On Monday I went to the Chronic Pain Clinic, suffering from a really bad spell of chronic spinal pain (a few weeks now) only to be told that there's no more to be done other than a very risky spinal injection. The MS Team offer nothing else other than the obscene amounts of prescription drugs (class C) I'm already on. I want to be taking Medical Cannabis (Sativex) and it's still unavailable to me in Wales.

The consultants make you feel guilty for being dependent on the very drugs they prescribe. I'm sick of it.

I'll now be buying it from Scotland but I have to go through private scripts which I'm lucky I can afford.

If I wanted to take Heroin, I could go and buy some within 10 minutes of where I live. Of course I'm not going to but I've really reached the point where I'm so fed up with the gatekeepers who don't have to live with a condition which, if this carries on, will permanently confine me to a wheelchair.

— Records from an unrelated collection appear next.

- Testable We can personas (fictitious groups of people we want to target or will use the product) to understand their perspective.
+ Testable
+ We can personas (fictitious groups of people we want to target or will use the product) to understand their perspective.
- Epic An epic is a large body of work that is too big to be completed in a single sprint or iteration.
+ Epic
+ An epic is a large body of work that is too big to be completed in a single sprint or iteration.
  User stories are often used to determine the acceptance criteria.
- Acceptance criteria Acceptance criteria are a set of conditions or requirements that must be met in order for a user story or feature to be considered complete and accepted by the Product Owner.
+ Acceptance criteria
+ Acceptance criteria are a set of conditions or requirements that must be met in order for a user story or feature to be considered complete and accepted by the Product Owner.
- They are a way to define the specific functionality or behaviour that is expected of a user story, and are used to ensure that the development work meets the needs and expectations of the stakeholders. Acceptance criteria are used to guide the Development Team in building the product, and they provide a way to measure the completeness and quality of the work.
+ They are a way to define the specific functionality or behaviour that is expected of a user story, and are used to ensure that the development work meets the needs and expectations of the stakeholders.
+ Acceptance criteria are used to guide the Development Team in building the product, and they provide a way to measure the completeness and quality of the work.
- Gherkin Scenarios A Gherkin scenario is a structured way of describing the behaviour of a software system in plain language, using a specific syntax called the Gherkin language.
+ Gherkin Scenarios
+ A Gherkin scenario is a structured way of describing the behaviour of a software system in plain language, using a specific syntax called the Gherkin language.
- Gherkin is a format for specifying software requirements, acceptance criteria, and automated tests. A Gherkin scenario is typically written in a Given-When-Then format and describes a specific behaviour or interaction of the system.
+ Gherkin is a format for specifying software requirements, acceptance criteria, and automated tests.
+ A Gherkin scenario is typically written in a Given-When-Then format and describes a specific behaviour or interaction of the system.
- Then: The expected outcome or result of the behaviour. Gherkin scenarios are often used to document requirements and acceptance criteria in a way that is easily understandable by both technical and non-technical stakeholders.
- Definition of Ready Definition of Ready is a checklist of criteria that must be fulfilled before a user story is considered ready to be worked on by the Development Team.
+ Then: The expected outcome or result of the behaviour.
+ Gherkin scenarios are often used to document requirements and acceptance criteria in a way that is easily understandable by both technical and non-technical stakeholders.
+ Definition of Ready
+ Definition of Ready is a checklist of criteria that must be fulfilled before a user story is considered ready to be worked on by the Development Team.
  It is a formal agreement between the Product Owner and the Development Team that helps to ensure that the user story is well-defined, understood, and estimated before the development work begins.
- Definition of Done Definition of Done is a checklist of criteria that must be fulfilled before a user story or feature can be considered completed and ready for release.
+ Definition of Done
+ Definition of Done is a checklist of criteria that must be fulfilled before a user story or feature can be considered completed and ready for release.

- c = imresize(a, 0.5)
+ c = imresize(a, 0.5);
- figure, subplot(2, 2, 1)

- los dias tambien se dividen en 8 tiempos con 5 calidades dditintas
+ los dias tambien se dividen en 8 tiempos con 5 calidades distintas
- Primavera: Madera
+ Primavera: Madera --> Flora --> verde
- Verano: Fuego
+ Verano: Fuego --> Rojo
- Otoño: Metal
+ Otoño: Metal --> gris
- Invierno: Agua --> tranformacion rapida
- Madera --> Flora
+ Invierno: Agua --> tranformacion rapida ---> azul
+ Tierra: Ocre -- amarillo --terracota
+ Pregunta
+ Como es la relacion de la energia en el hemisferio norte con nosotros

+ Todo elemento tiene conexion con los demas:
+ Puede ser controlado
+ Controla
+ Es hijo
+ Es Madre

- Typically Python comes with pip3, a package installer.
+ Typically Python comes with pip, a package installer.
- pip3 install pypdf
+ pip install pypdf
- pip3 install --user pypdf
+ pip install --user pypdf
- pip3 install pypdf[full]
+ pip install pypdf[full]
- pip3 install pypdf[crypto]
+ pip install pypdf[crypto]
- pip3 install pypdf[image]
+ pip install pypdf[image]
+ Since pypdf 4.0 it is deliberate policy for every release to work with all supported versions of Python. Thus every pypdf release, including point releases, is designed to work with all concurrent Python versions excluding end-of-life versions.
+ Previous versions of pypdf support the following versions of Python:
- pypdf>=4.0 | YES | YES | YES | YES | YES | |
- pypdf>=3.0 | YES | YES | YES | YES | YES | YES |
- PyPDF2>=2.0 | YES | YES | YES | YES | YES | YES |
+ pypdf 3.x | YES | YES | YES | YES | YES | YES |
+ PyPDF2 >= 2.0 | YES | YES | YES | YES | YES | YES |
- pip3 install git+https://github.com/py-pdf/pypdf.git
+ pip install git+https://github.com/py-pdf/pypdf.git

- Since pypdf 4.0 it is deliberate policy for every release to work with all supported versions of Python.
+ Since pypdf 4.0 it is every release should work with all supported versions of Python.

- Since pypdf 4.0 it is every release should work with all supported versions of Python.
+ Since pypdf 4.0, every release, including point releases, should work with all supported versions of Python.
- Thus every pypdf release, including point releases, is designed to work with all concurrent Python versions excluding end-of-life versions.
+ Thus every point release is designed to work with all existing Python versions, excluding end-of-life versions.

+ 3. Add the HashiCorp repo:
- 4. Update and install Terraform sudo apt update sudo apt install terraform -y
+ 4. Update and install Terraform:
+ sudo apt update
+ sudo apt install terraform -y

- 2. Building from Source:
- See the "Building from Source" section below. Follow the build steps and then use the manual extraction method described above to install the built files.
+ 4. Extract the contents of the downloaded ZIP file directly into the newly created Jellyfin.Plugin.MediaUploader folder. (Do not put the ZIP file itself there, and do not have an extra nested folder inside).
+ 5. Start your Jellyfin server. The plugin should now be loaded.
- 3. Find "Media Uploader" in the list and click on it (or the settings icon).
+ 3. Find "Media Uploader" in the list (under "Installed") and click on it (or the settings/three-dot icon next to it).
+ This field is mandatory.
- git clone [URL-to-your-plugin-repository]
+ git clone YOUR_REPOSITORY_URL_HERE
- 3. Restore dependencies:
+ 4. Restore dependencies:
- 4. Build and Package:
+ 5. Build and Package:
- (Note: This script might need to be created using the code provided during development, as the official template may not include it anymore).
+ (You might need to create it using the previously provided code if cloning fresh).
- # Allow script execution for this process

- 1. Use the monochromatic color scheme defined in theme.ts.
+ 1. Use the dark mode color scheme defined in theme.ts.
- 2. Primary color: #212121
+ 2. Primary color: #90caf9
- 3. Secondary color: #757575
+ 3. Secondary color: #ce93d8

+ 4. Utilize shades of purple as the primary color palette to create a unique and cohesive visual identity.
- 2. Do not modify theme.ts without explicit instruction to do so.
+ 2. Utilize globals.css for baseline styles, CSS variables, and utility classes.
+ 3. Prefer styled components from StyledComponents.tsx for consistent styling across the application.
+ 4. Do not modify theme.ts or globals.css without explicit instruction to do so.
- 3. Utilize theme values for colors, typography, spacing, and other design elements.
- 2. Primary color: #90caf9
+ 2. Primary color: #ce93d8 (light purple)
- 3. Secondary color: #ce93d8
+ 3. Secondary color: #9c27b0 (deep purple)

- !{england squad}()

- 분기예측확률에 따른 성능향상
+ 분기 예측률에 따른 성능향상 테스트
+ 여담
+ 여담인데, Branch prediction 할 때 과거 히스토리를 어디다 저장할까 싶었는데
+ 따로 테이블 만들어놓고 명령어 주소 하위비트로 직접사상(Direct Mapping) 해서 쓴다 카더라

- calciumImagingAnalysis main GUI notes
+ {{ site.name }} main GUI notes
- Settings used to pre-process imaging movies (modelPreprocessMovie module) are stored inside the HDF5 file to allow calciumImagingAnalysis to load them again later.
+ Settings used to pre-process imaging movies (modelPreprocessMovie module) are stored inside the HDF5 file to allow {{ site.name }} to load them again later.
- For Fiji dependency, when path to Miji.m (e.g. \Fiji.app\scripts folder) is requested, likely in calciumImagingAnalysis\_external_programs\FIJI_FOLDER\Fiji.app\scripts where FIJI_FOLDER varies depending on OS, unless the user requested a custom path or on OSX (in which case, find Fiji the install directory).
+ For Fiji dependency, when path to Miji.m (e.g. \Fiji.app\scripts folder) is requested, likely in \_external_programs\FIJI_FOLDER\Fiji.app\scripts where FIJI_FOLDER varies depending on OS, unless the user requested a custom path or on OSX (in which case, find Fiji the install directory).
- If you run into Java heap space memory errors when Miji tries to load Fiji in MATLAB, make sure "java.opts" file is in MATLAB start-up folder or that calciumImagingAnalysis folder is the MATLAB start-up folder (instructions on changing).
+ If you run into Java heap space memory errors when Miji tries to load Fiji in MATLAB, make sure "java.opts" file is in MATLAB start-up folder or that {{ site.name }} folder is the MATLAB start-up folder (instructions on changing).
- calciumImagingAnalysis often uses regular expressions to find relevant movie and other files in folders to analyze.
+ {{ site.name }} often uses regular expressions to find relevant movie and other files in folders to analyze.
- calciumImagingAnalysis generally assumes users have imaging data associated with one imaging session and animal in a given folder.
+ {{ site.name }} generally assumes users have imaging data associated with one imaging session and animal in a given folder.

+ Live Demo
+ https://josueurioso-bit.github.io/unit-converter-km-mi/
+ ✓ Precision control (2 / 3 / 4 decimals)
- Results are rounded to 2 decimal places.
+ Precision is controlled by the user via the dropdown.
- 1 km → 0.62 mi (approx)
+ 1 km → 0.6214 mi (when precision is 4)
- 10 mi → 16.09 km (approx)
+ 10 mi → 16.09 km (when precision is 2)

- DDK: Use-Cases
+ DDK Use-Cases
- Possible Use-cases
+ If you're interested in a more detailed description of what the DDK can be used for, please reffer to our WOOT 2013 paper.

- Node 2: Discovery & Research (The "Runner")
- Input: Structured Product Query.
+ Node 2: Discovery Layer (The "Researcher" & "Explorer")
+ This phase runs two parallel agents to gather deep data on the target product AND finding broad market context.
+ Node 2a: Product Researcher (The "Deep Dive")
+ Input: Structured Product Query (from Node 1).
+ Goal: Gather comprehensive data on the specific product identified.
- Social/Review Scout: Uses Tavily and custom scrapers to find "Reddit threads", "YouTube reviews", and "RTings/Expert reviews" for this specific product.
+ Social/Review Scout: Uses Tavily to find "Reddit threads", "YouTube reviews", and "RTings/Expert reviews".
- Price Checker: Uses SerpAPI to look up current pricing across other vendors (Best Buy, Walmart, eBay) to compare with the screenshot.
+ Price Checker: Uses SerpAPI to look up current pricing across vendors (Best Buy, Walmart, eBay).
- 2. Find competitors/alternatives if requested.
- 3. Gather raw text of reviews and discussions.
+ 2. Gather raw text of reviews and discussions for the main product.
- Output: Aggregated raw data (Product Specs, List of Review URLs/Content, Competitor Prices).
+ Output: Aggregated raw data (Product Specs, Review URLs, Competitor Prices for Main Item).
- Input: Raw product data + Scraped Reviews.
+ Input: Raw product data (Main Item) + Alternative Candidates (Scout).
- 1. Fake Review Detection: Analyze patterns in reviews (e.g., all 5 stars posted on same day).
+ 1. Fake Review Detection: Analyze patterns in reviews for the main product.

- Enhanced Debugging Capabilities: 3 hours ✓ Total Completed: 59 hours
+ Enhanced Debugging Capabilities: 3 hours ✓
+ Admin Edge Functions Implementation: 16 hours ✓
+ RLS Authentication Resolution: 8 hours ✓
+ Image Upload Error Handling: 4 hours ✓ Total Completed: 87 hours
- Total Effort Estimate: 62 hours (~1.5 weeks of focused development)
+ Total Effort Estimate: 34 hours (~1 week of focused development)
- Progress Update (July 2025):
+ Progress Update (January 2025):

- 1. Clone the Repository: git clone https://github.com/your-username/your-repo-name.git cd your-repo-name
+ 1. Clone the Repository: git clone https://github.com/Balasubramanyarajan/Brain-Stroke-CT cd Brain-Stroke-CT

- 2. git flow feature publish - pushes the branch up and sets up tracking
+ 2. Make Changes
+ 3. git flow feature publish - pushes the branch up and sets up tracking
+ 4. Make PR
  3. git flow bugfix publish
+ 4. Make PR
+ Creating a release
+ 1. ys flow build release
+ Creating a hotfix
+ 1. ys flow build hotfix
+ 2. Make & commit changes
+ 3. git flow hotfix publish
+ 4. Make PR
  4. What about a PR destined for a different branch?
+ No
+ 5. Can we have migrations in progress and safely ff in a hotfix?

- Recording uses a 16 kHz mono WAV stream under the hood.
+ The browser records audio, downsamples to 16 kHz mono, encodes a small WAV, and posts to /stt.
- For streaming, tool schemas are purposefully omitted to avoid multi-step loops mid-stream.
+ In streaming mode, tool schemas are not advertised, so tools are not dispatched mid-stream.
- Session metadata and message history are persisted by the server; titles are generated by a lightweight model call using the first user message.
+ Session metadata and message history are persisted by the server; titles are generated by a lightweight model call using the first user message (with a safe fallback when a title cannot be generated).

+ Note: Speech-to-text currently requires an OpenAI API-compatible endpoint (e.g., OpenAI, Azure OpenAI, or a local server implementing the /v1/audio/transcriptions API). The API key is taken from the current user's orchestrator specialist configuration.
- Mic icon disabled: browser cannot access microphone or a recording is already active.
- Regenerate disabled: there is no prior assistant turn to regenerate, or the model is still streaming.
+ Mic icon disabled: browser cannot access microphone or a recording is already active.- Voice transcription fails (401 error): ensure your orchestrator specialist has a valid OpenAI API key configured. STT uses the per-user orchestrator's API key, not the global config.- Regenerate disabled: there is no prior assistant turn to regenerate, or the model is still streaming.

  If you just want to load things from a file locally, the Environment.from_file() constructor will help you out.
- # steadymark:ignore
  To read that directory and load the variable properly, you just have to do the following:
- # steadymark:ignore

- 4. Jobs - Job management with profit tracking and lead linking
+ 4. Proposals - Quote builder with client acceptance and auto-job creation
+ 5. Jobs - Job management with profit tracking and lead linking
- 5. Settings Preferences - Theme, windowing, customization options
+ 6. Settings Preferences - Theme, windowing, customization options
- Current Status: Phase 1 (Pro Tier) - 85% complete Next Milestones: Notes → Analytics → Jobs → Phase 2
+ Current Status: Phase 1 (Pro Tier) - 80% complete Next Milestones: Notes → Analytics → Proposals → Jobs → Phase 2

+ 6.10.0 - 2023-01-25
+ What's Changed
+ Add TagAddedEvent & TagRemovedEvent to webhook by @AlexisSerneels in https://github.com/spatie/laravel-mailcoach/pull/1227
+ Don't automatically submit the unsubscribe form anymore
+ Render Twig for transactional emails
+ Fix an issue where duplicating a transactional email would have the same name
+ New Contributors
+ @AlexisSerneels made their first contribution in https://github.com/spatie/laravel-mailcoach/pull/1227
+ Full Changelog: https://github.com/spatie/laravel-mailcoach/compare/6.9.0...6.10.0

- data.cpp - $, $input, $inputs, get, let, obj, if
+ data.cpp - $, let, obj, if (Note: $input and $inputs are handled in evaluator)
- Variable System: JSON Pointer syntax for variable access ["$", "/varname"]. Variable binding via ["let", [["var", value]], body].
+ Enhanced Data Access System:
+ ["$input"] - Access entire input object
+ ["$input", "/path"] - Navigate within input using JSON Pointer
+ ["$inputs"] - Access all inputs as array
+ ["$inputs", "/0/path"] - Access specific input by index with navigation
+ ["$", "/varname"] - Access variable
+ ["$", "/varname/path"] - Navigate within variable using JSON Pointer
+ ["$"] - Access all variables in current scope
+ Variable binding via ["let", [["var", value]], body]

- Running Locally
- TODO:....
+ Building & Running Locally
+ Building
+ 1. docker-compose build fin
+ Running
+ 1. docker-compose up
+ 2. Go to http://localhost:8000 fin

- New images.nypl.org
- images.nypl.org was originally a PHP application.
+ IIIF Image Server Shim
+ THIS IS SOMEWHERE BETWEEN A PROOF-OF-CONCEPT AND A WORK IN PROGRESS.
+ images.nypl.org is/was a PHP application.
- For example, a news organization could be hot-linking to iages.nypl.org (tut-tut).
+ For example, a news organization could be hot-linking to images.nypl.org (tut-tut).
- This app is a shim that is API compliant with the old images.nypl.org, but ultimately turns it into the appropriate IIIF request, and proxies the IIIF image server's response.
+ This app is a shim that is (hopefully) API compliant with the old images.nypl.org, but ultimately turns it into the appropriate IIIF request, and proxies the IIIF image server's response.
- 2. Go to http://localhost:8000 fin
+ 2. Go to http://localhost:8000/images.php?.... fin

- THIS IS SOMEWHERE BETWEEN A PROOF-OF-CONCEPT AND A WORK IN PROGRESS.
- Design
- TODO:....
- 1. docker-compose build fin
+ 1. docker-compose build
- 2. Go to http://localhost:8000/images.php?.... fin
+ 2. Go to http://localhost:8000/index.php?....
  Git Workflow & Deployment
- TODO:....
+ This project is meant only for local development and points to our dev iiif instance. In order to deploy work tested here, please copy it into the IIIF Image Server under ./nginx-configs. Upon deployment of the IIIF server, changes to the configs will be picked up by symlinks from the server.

I don't feel sorry for myself. I'm in pain. I'm still managing to keep going but f*ck me it's hard work. I don't want sympathy or tea and biscuits. I want to be able to choose my own treatments and not be constantly thwarted by health professionals.

On top of all this, CCFC have sent my Christmas jumper to my old address. Seriously. Could it get much worse?

I guess this qualifies as a rant.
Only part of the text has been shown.